:: Exercise prompt ::
An acceptable answer repeats exactly the line containing "Bob Weir and" and all lines that follow it in the listing below, and it includes no pictures.

:: Available records ::
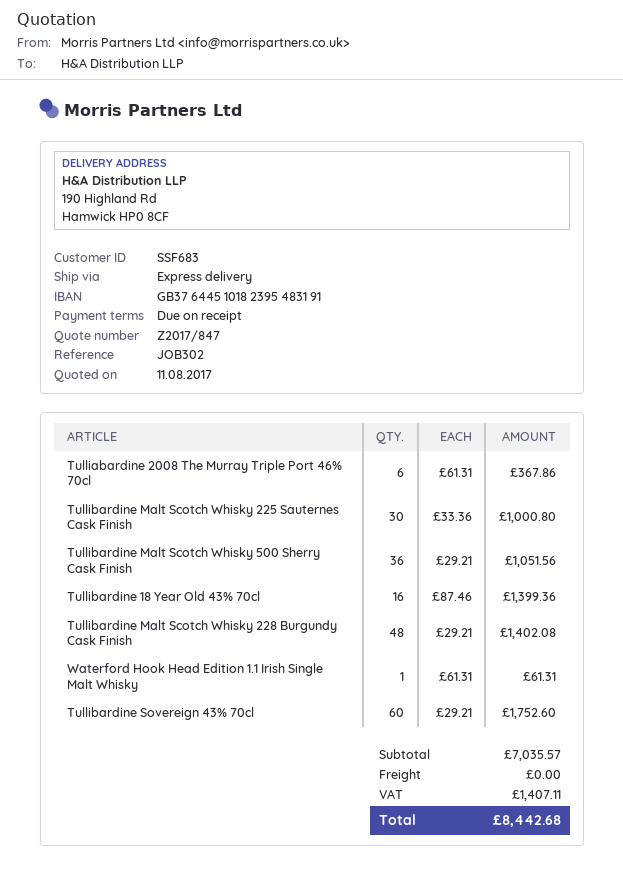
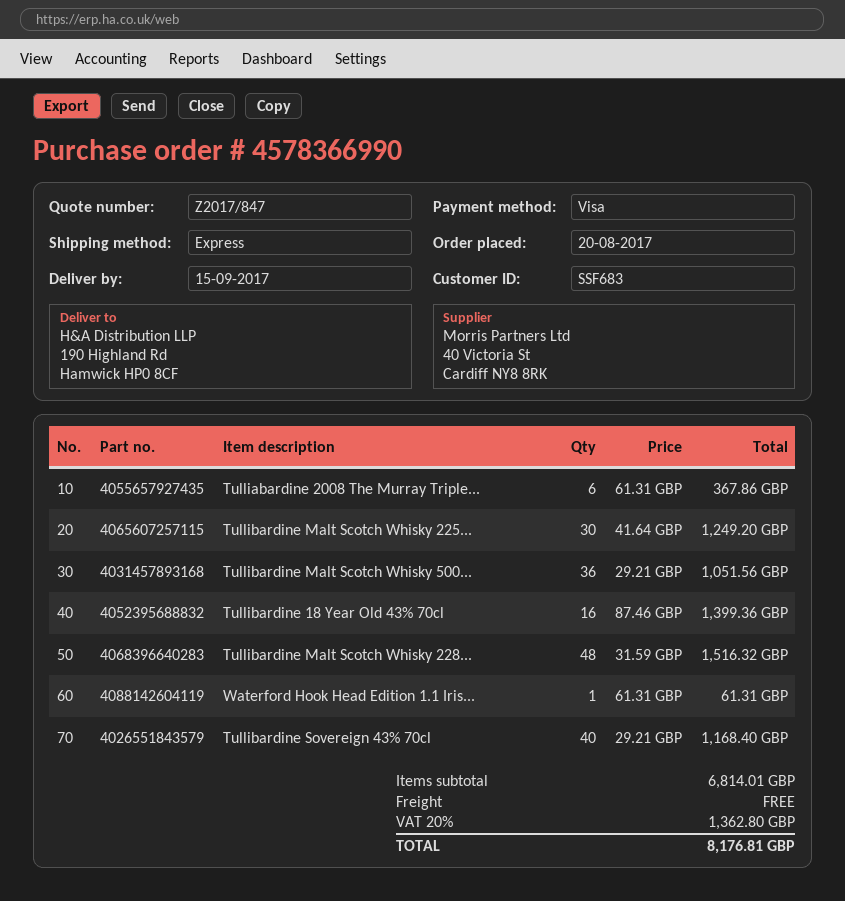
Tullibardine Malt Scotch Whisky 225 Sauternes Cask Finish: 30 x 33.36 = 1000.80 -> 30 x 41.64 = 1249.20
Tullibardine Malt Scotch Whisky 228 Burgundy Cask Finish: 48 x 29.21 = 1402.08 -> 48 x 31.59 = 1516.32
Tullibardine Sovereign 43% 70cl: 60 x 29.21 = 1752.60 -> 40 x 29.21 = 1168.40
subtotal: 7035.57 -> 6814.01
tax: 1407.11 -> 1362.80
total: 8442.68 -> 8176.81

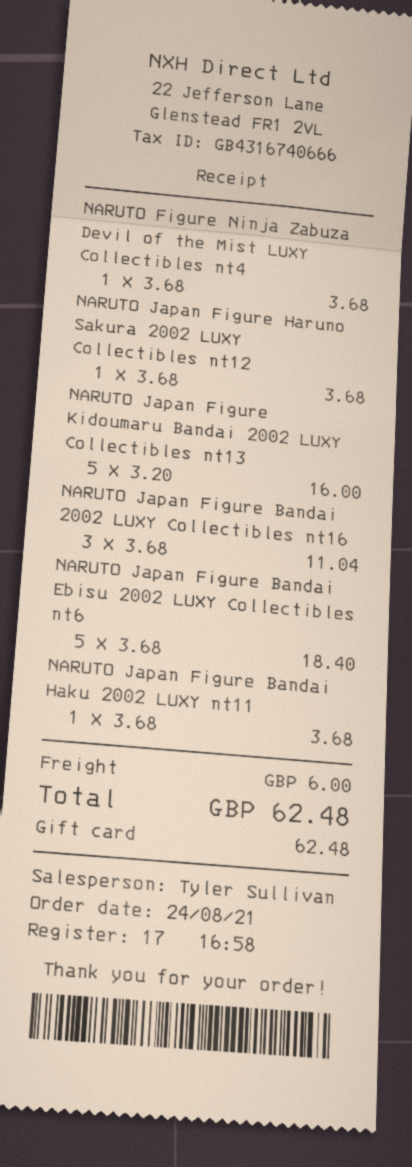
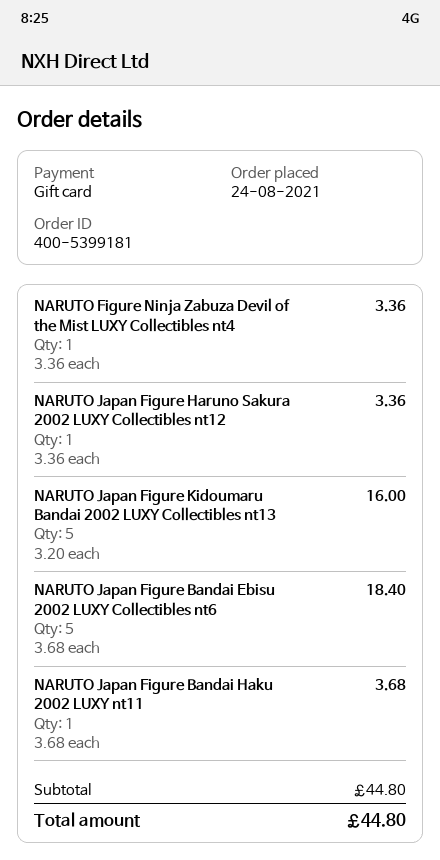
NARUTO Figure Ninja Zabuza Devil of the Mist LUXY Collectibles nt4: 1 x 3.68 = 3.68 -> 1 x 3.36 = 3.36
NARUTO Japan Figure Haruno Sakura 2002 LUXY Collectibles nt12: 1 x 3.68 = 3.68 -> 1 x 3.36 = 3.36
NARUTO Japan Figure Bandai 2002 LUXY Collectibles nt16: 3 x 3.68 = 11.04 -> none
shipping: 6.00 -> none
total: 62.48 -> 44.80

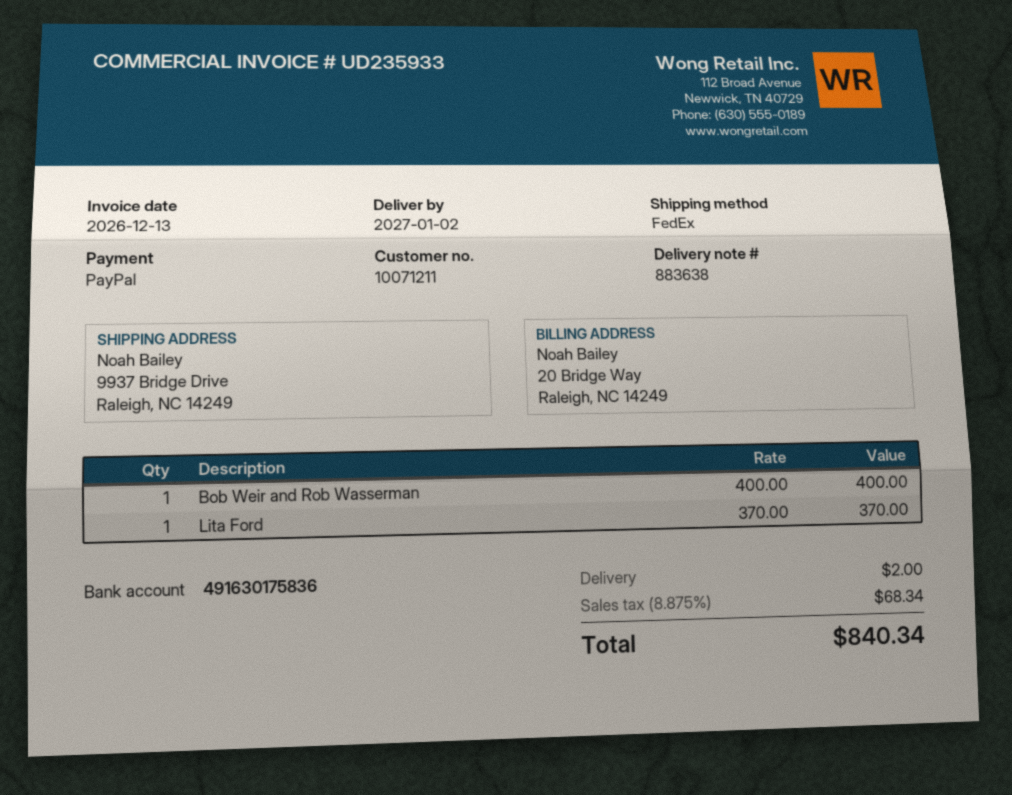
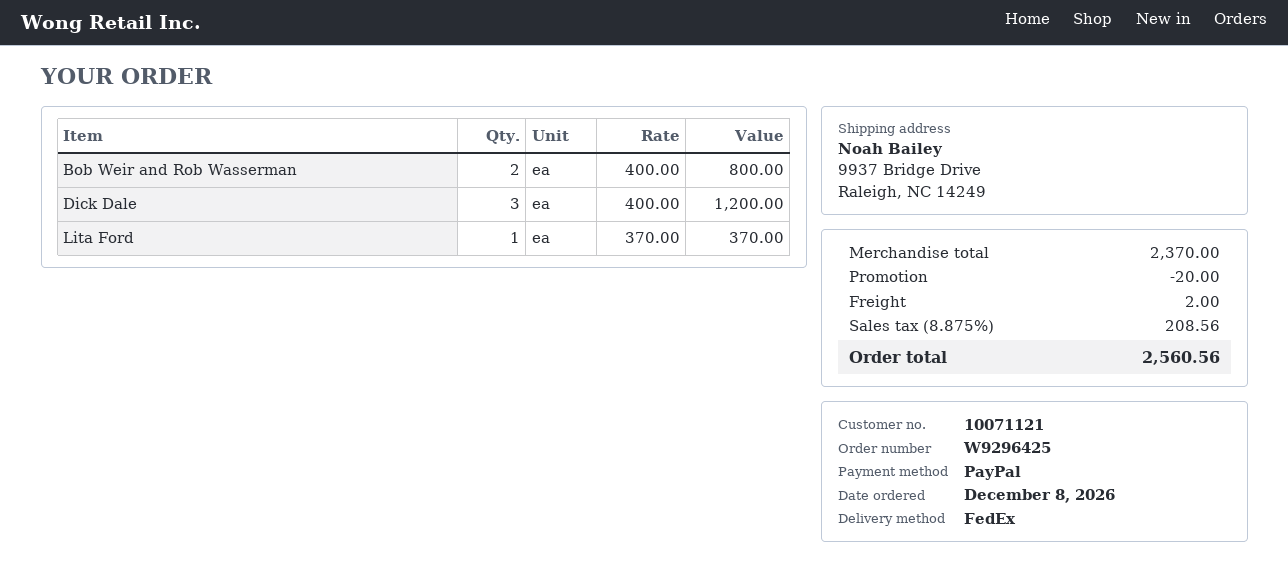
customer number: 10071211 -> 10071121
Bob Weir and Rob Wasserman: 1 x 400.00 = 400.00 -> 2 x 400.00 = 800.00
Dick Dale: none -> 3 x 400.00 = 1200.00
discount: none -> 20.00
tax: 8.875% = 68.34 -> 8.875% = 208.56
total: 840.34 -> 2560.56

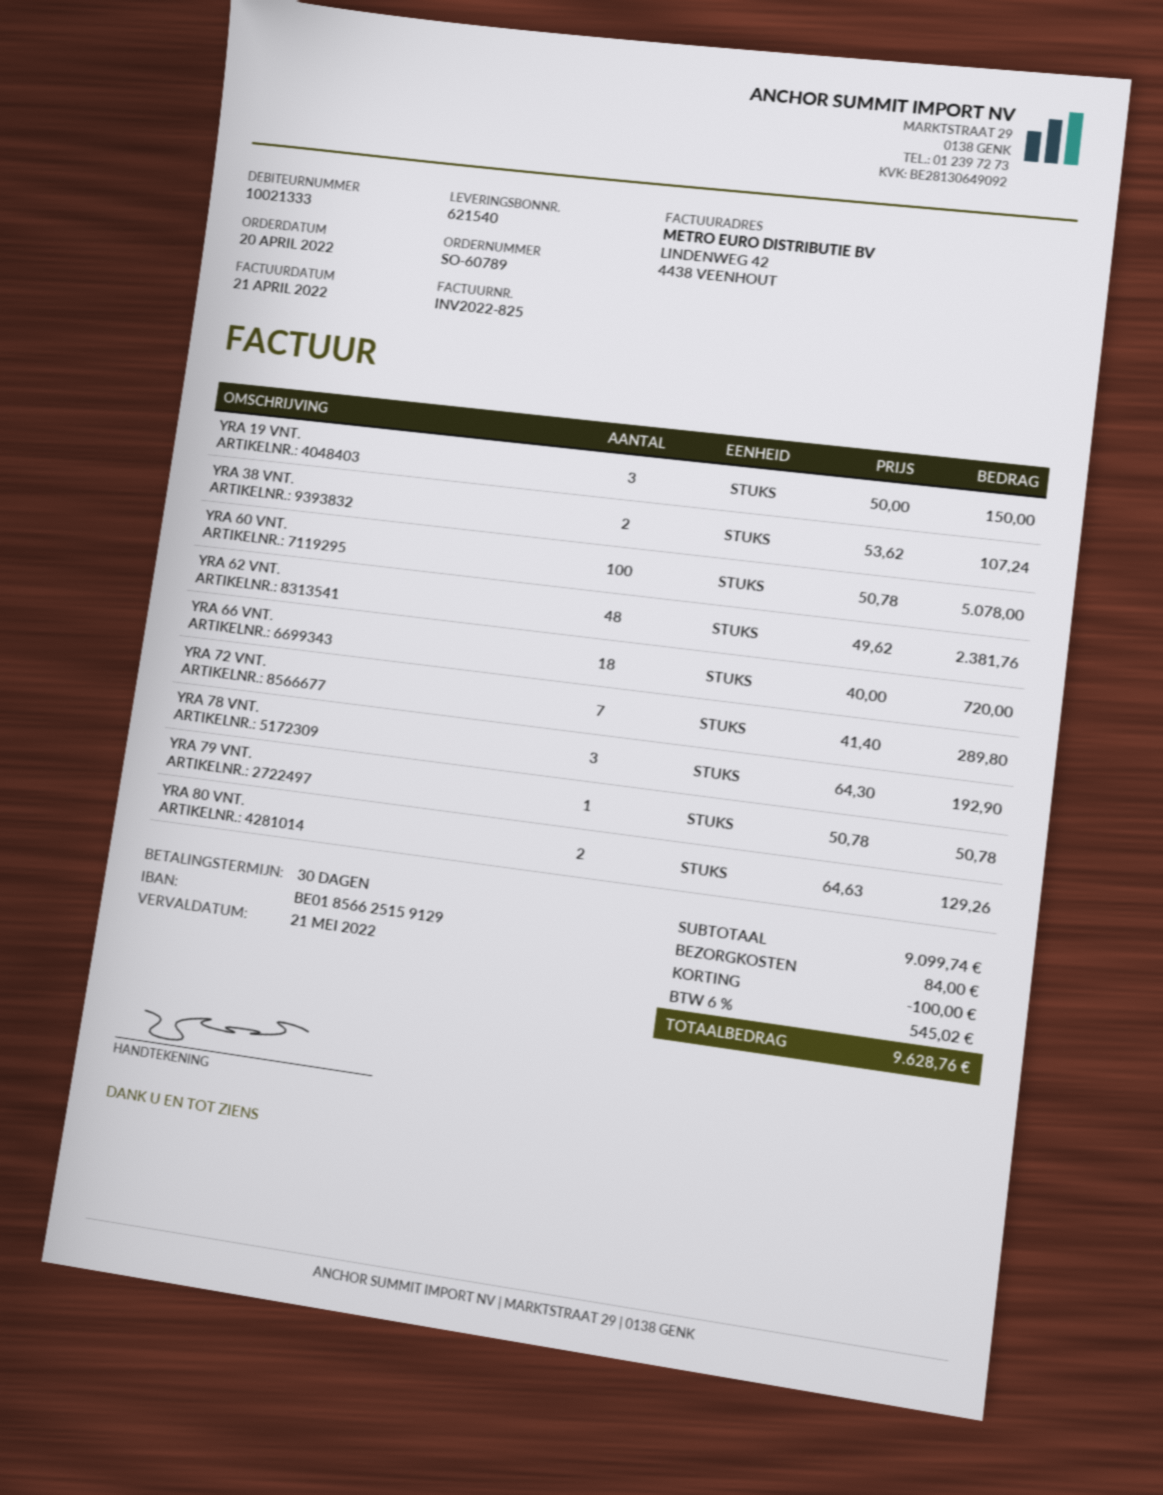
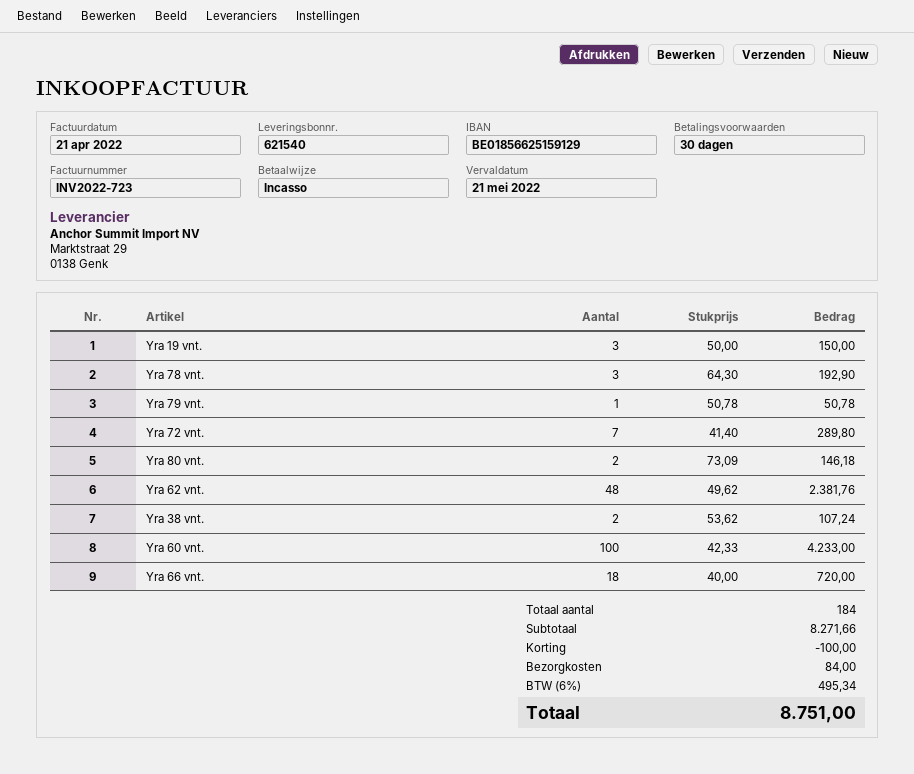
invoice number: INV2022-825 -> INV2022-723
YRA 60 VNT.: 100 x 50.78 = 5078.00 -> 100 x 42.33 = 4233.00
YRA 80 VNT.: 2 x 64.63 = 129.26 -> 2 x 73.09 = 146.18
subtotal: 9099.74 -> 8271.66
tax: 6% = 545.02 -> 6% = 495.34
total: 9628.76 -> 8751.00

:: Answer to the exercise ::
Bob Weir and Rob Wasserman: 1 x 400.00 = 400.00 -> 2 x 400.00 = 800.00
Dick Dale: none -> 3 x 400.00 = 1200.00
discount: none -> 20.00
tax: 8.875% = 68.34 -> 8.875% = 208.56
total: 840.34 -> 2560.56

invoice number: INV2022-825 -> INV2022-723
YRA 60 VNT.: 100 x 50.78 = 5078.00 -> 100 x 42.33 = 4233.00
YRA 80 VNT.: 2 x 64.63 = 129.26 -> 2 x 73.09 = 146.18
subtotal: 9099.74 -> 8271.66
tax: 6% = 545.02 -> 6% = 495.34
total: 9628.76 -> 8751.00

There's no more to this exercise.